EXPERTS: CYBERSECURITY IN CITY SET TO SURGE
EXPERTS: CYBERSECURITY IN CITY SET TO SURGE
Colorado Springs ranks 16th nationally in the new Best Cities for Cybersecurity Professionals report, and experts say it is uniquely placed for a surge in growth and recognition as a cybersecurity hub.
Personal finance website GoodCall.com analyzed data from 221 cities for the report, highlighting Colorado Springs’ excellent cybersecurity job prospects and desirable lifestyle — ahead of cities including San Francisco, Seattle, Santa Monica, Washington, D.C., and Denver.
What makes Colorado Springs outstanding for cybersecurity professionals?

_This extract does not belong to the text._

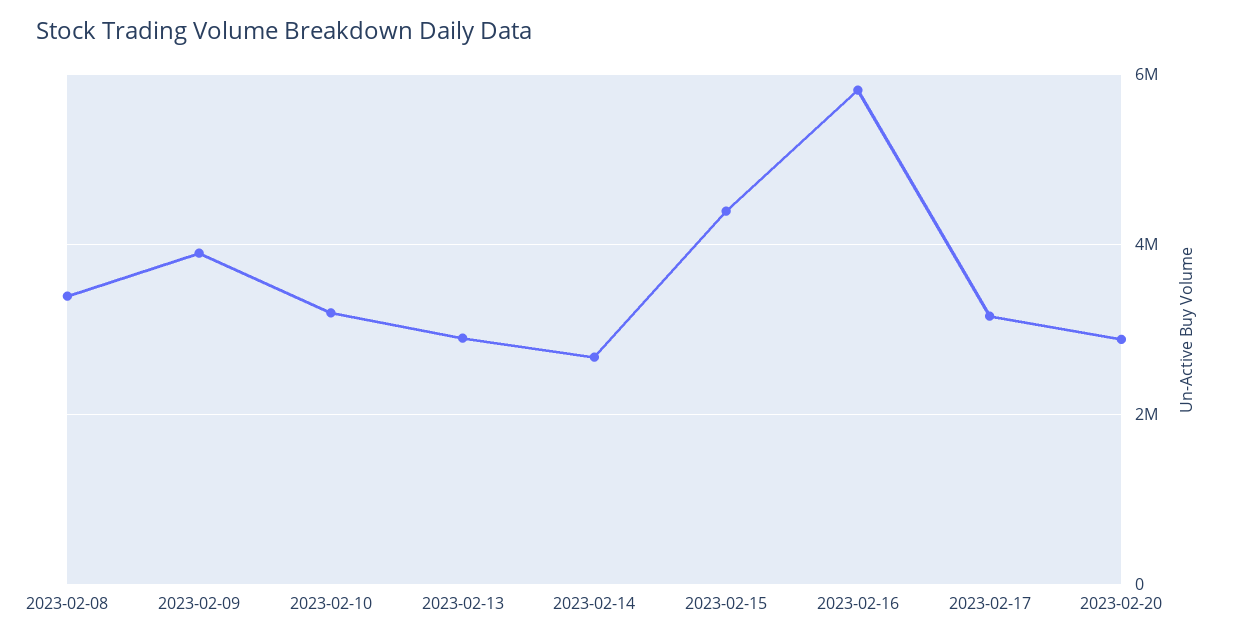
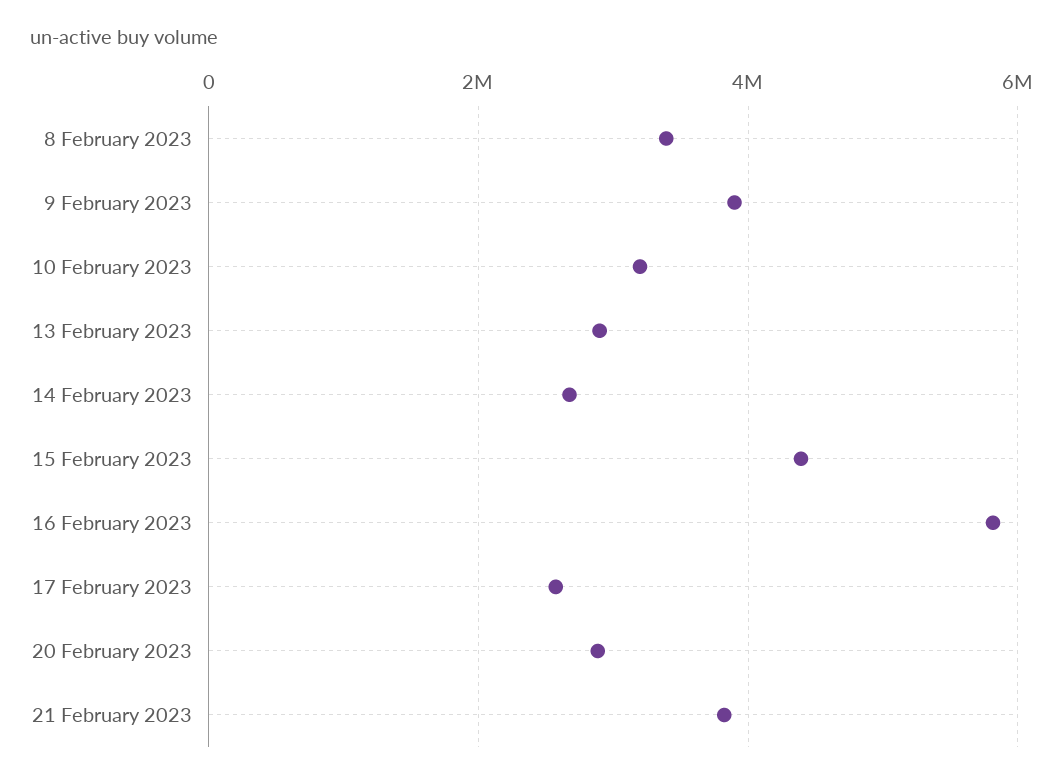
2023-02-17: 3200000 -> 2600000
21 February 2023: none -> 3800000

The list is long.
Local cybersecurity leaders point to the large military and government presence, the National Cybersecurity Center, Catalyst Campus, academic institutions active in cyber education and industry partnerships, cross-sector collaboration, broad political support for cybersecurity development, innovative local companies, workforce development efforts and low cost of living.

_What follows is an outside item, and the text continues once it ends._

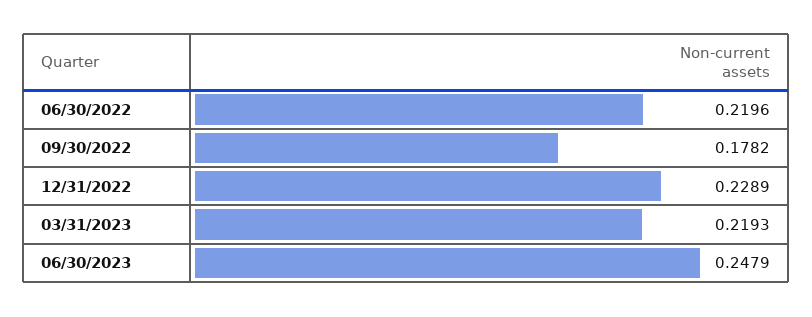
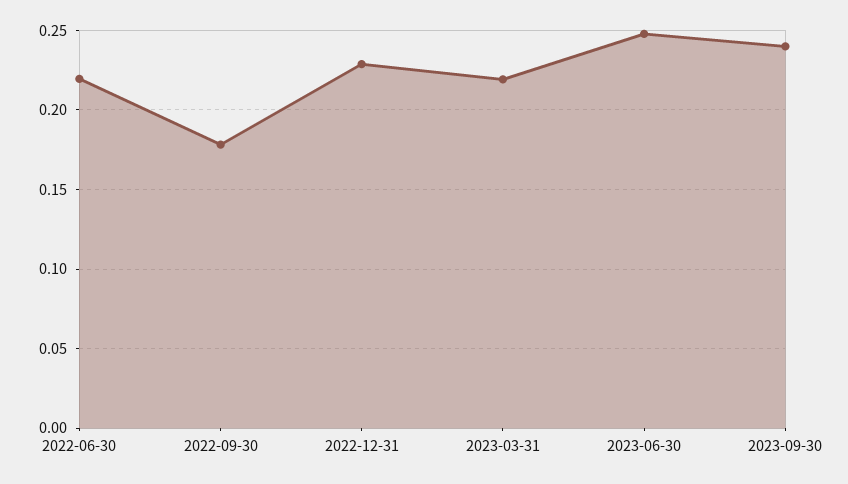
2023-09-30: none -> 0.24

National Cybersecurity Center CEO Ed Rios said Colorado Springs stands out for the quality and depth of its cyber jobs market.
“We have within 65 miles of Colorado Springs six different military installations and one major government organization, all that are very dependent on cyber,” he said.
“That not only has its own organic needs, but it has created private sector support and companies and entrepreneurs that are necessary in order to present capabilities to those government and military installations.
“That in turn obviously creates opportunity and that’s a large reason why we see demand and — between here and Denver — over 10,000 cyber-related job vacancies.”
Rios said cyber professionals in Colorado Springs are working to match the fast pace of the industry and its challenges.
“What we bring is business accelerators … and business entrepreneurial opportunities that really are competitive to the rest of the nation and even to Denver,” he said. “We have tremendous growth opportunities and plenty of demand.”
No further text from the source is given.